The attorneys general said the court’s logic in Skrmetti applies equally to school-bathroom laws.

“Under the Equal Protection Clause, this should be a simple case. The Fourth Circuit agrees that schools can maintain separate bathrooms for boys and girls. It thus follows that schools can enforce policies providing for single-sex bathrooms against students who would prefer to use a bathroom designated for the opposite sex,” the attorneys general's brief stated. “The Fourth Circuit claims that enforcing such policies against all students offends heightened scrutiny. As this Court’s decision in Skrmetti explains, however, a policy that applies to boys and girls alike does not classify on sex or transgender identity. South Carolina did not draw any impermissible lines when it decided that no one should be able to use a bathroom designated for the opposite sex.”

The attorneys general noted that South Carolina’s law, and others like it, treat all students in an even-handed manner.

“All students are subject to the same treatment. No boy may use a bathroom designated for girls, and no girl may use a bathroom designated for boys,” the brief states. “That is true whether a student identifies as transgender or not. A boy who identifies as a girl can no more use a girl’s bathroom than a boy who identifies as a boy but feels more comfortable around girls or who seeks access for voyeuristic purposes.
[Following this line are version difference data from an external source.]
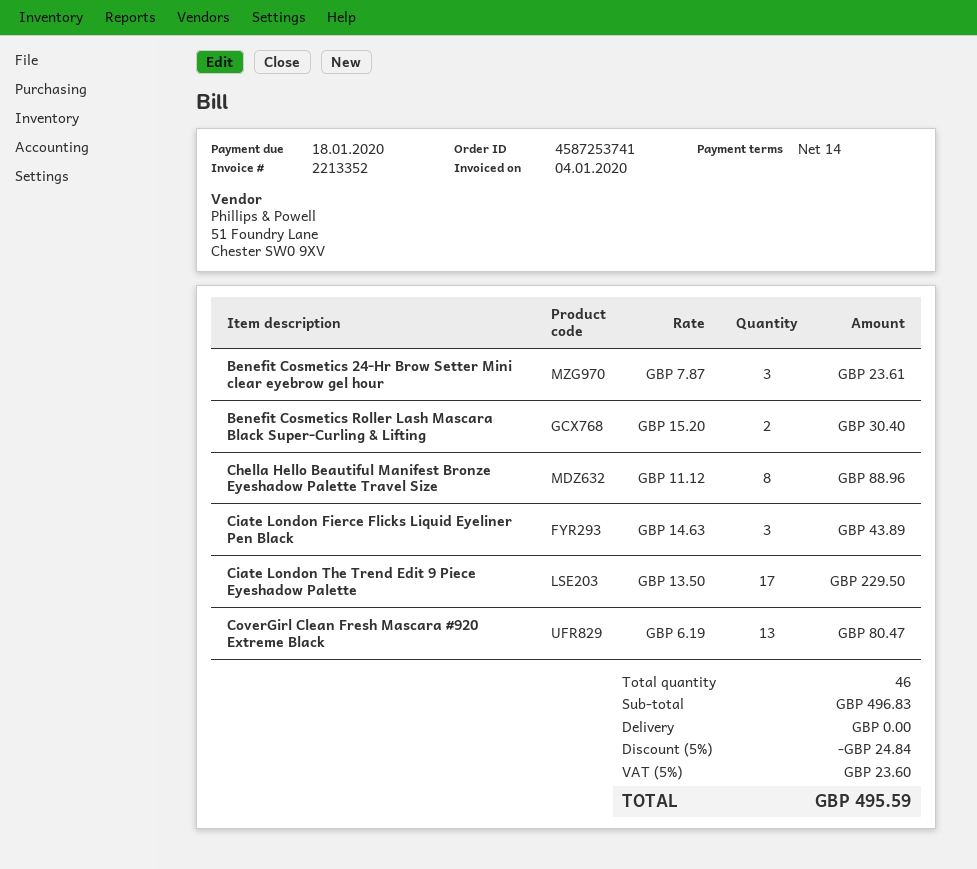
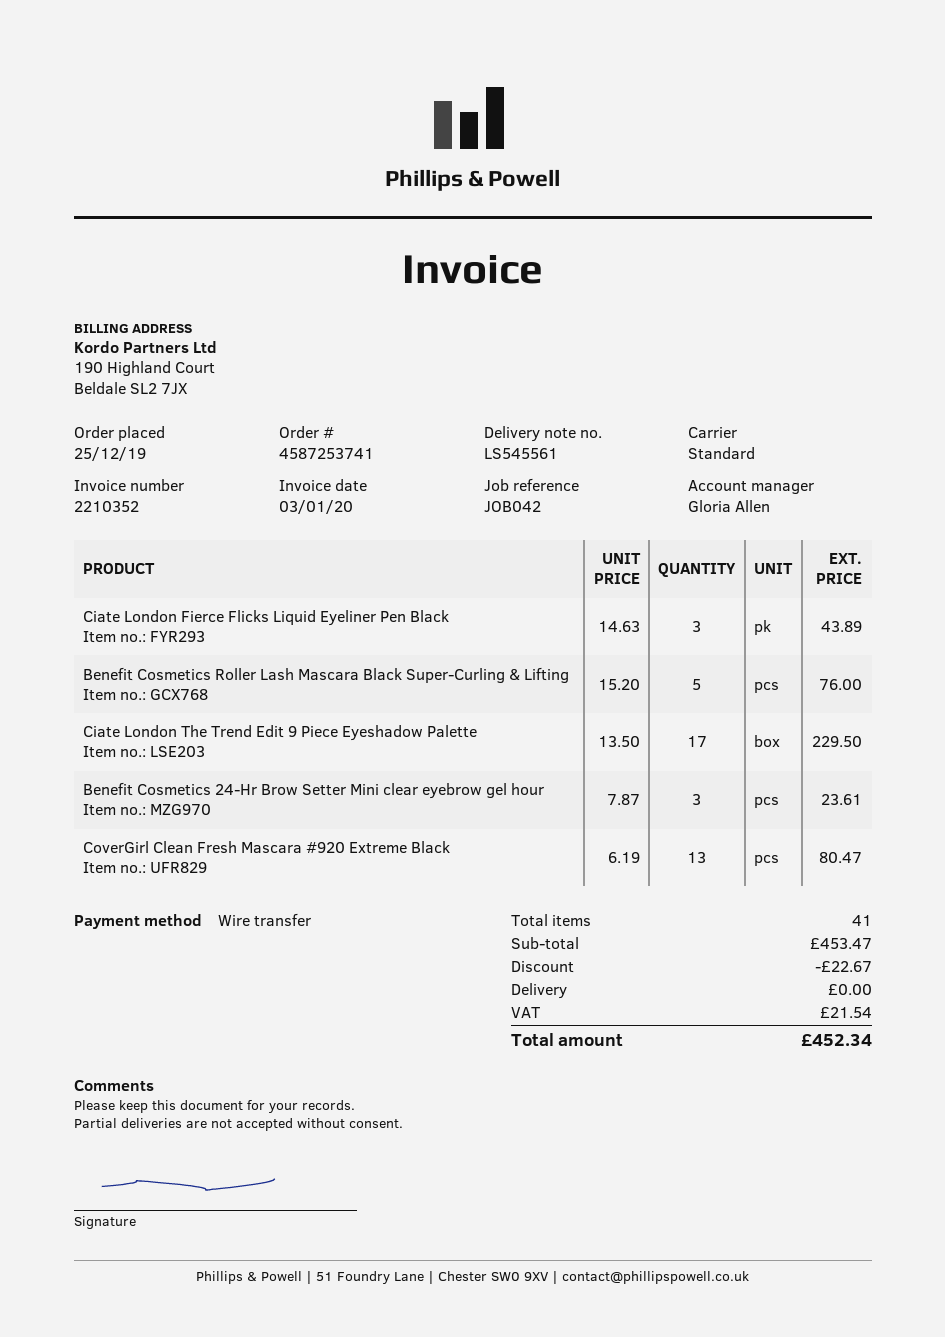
invoice number: 2213352 -> 2210352
invoice date: 2020-01-04 -> 2020-01-03
Benefit Cosmetics Roller Lash Mascara Black Super-Curling & Lifting: 2 x 15.20 = 30.40 -> 5 x 15.20 = 76.00
Chella Hello Beautiful Manifest Bronze Eyeshadow Palette Travel Size: 8 x 11.12 = 88.96 -> none
total quantity: 46 -> 41
subtotal: 496.83 -> 453.47
discount: 24.84 -> 22.67
tax: 23.60 -> 21.54
total: 495.59 -> 452.34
Simply put, students who identify as transgender are treated no better and no worse than students who identify differently.”

The group argued that a prohibition on the enforcement of South Carolina’s law imposes unreasonable burdens on students, including reduced safety.

“Students must have private spaces that allow them to use the toilet, change, and shower without exposing themselves to the opposite sex—something that the Fourth Circuit’s injunction undermines,” the attorneys general stated.

The brief in the South Carolina case was submitted on Aug. 29.

Along with Oklahoma, officials from Indiana, Alabama, Alaska, Arkansas, Florida, Georgia, Idaho, Iowa, Kansas, Louisiana, Mississippi, Missouri, Montana, Nebraska, North Dakota, Ohio, South Dakota, Tennessee, Texas, Utah, Virginia, West Virginia, Wyoming, and Arizona signed the brief.